(Records from a collection)
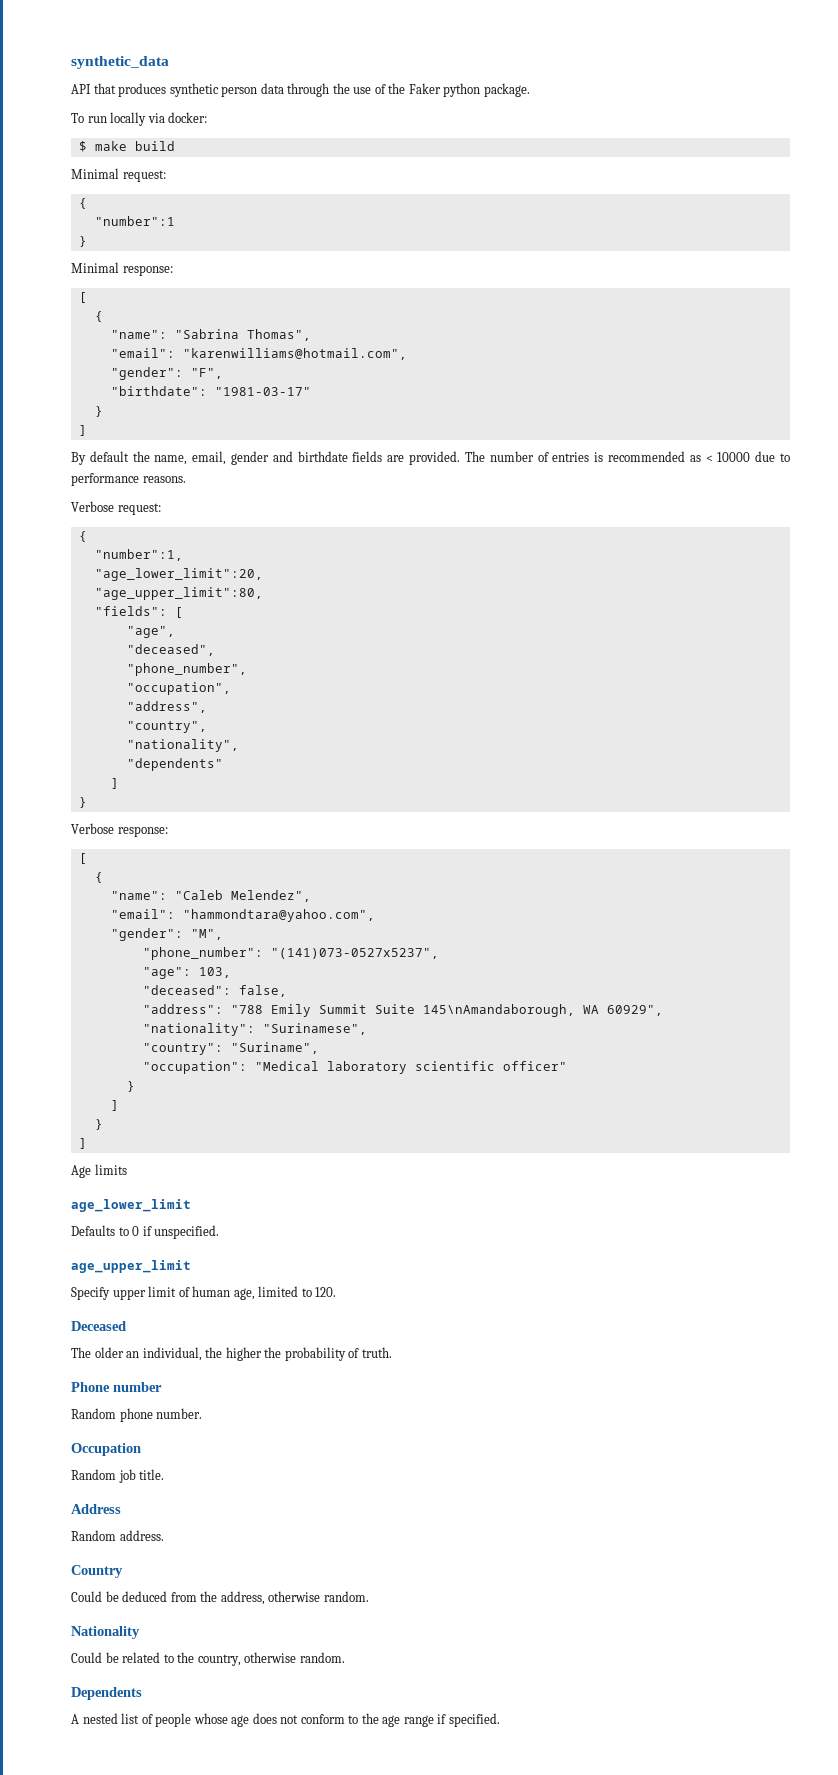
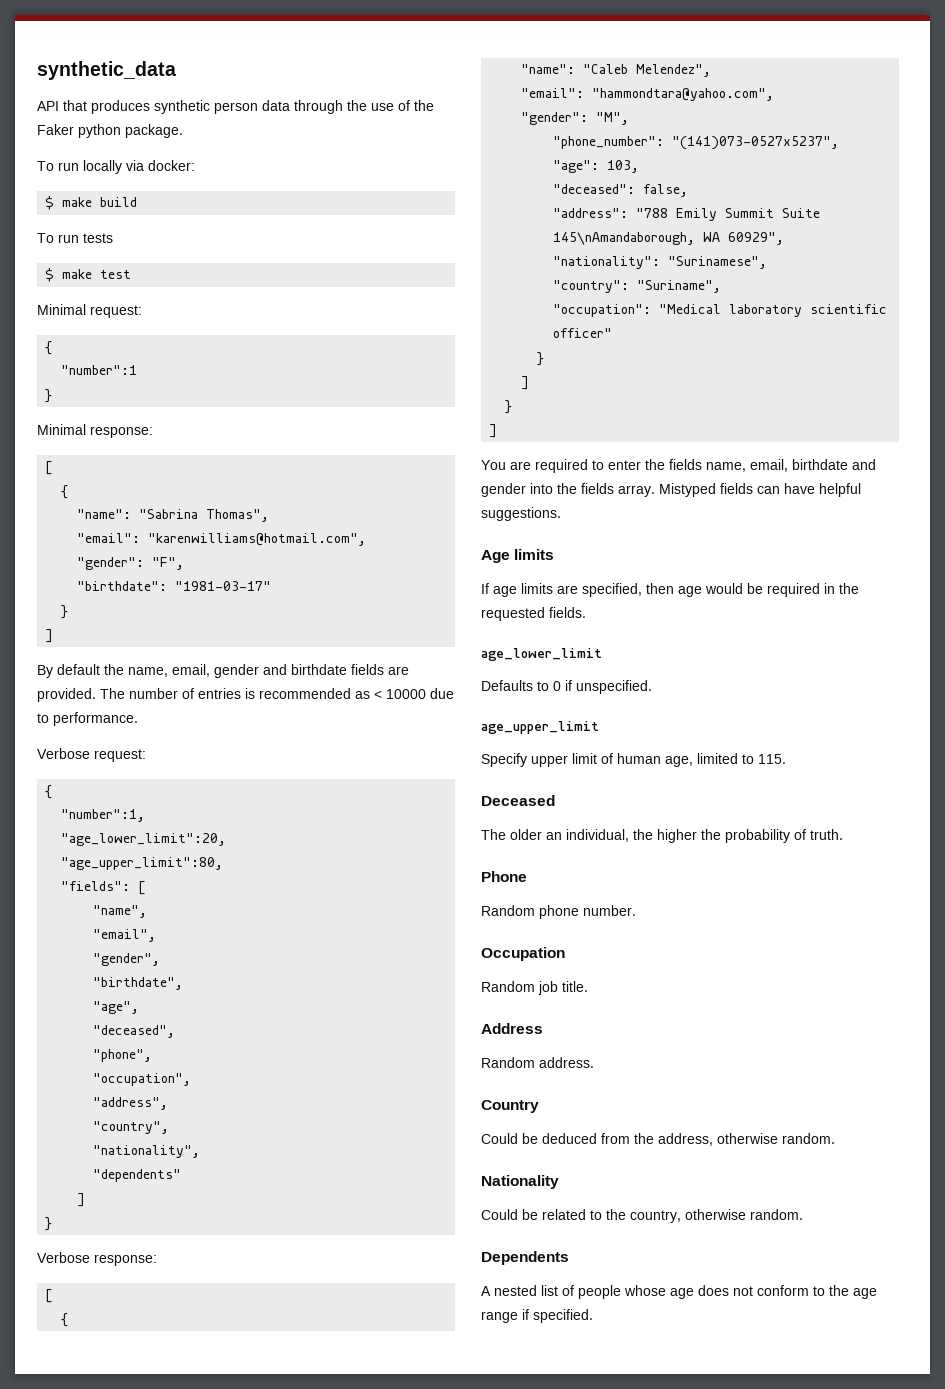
(175, 146) none -> [37,233,113,243] [45,268,132,282] // To run tests // $ make test
[71,473,186,486] performance reasons. -> [53,712,138,726] performance.
(183, 612) none -> [93,905,148,918] [93,929,157,942] [93,953,161,966] [93,977,184,990] // "name", // "email", // "gender", // "birthdate",
[126,663,247,676] "phone_number", -> [93,1049,153,1062] "phone",
[71,1164,127,1178] Age limits -> [481,459,876,473] [481,483,861,497] [481,507,561,521] [481,549,555,563] [481,583,859,597] [481,607,586,621] You are required to enter the fields name, email, birthdate and gender into the fields array. Mistyped fields can have helpful suggestions. // Age limits // If age limits are specified, then age would be required in the requested fields.
[315,1287,337,1297] 120. -> [758,754,786,764] 115.
[113,1382,162,1392] number -> (527, 876) none

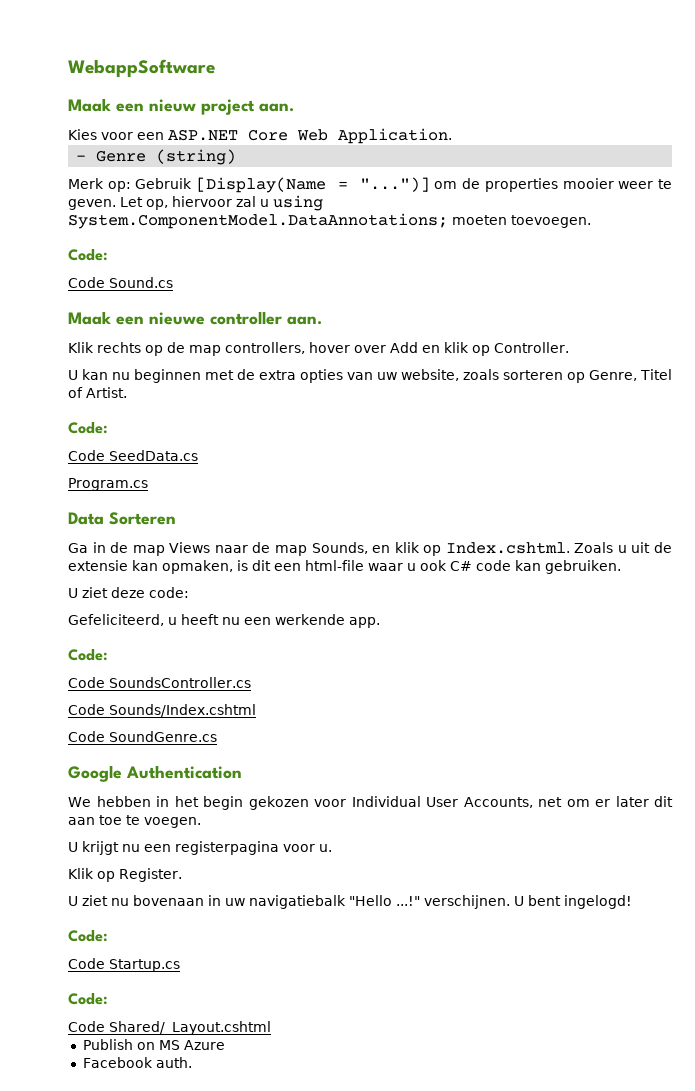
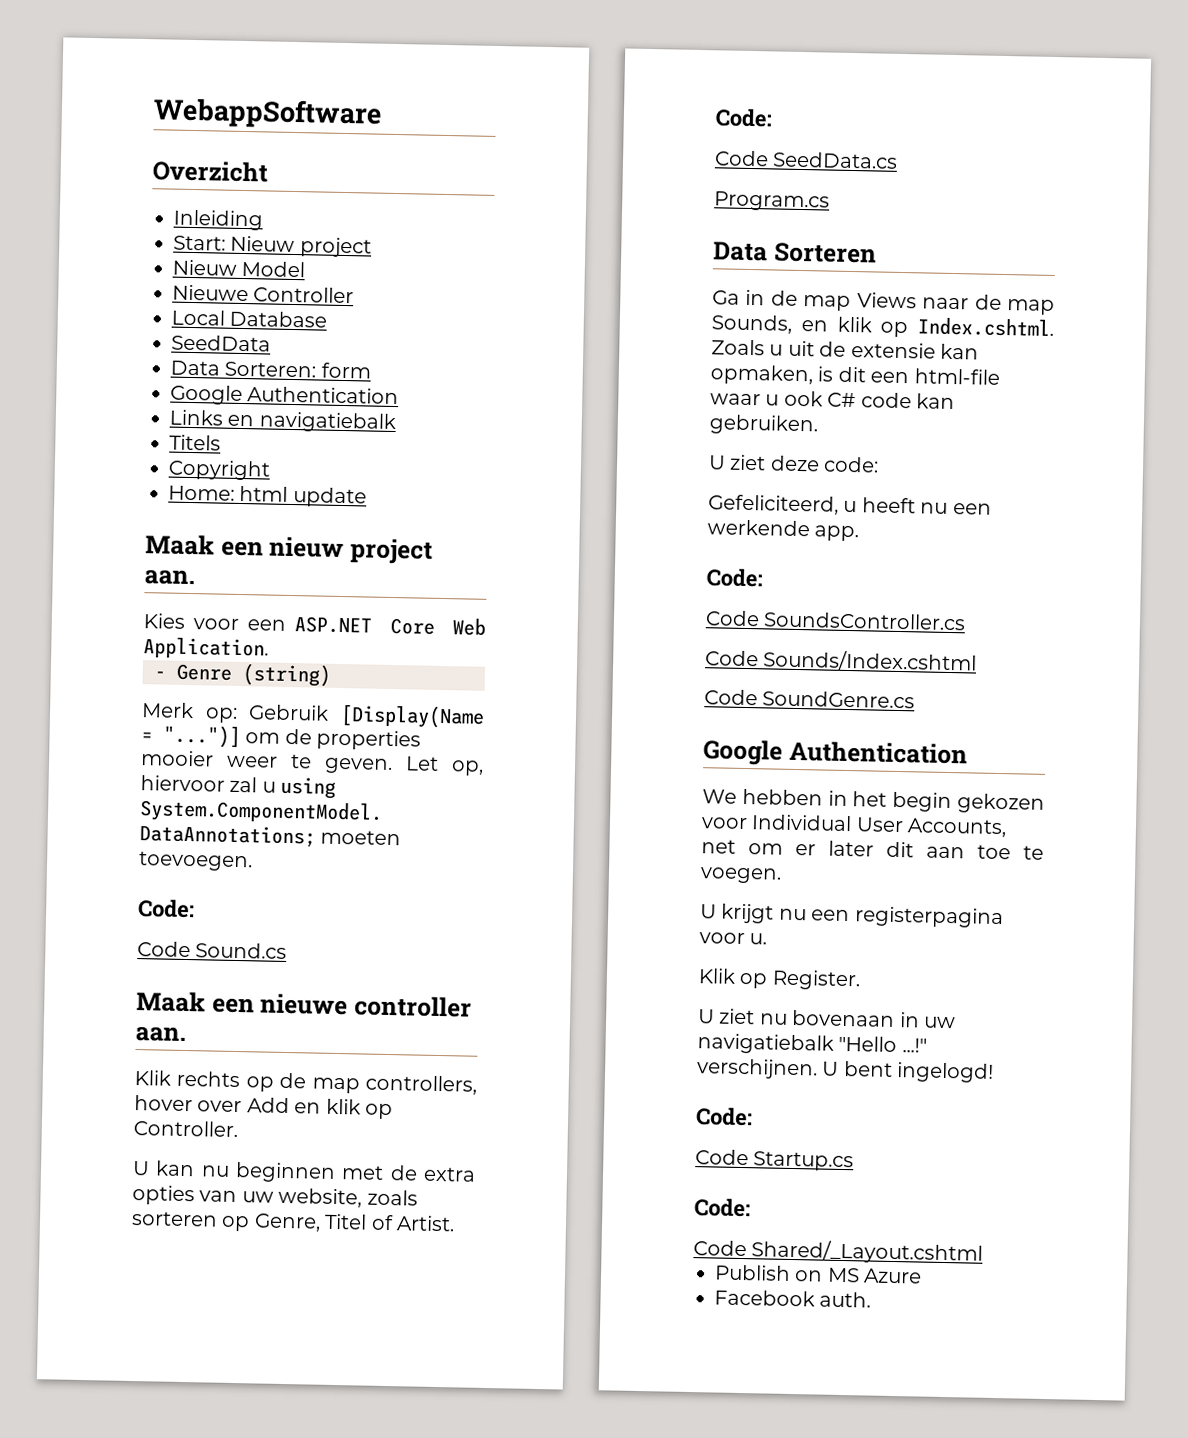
(215, 68) none -> [152,160,268,183] [173,209,263,231] [173,235,372,258] [172,259,306,278] [172,284,355,304] [171,309,328,328] [171,334,271,352] [170,360,371,379] [170,384,400,405] [169,409,396,434] [169,434,221,451] [168,459,271,481] [168,485,367,508] // Overzicht // Inleiding // Start: Nieuw project // Nieuw Model // Nieuwe Controller // Local Database // SeedData // Data Sorteren: form // Google Authentication // Links en navigatiebalk // Titels // Copyright // Home: html update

*WORK ITEM*. Reproduce, exactly and with no pictures, the lines from the line containing "[71,473,186,486] performance reasons." through the closing line of the data above, keeping both ends.

*ANSWER AREA*.
[71,473,186,486] performance reasons. -> [53,712,138,726] performance.
(183, 612) none -> [93,905,148,918] [93,929,157,942] [93,953,161,966] [93,977,184,990] // "name", // "email", // "gender", // "birthdate",
[126,663,247,676] "phone_number", -> [93,1049,153,1062] "phone",
[71,1164,127,1178] Age limits -> [481,459,876,473] [481,483,861,497] [481,507,561,521] [481,549,555,563] [481,583,859,597] [481,607,586,621] You are required to enter the fields name, email, birthdate and gender into the fields array. Mistyped fields can have helpful suggestions. // Age limits // If age limits are specified, then age would be required in the requested fields.
[315,1287,337,1297] 120. -> [758,754,786,764] 115.
[113,1382,162,1392] number -> (527, 876) none

(215, 68) none -> [152,160,268,183] [173,209,263,231] [173,235,372,258] [172,259,306,278] [172,284,355,304] [171,309,328,328] [171,334,271,352] [170,360,371,379] [170,384,400,405] [169,409,396,434] [169,434,221,451] [168,459,271,481] [168,485,367,508] // Overzicht // Inleiding // Start: Nieuw project // Nieuw Model // Nieuwe Controller // Local Database // SeedData // Data Sorteren: form // Google Authentication // Links en navigatiebalk // Titels // Copyright // Home: html update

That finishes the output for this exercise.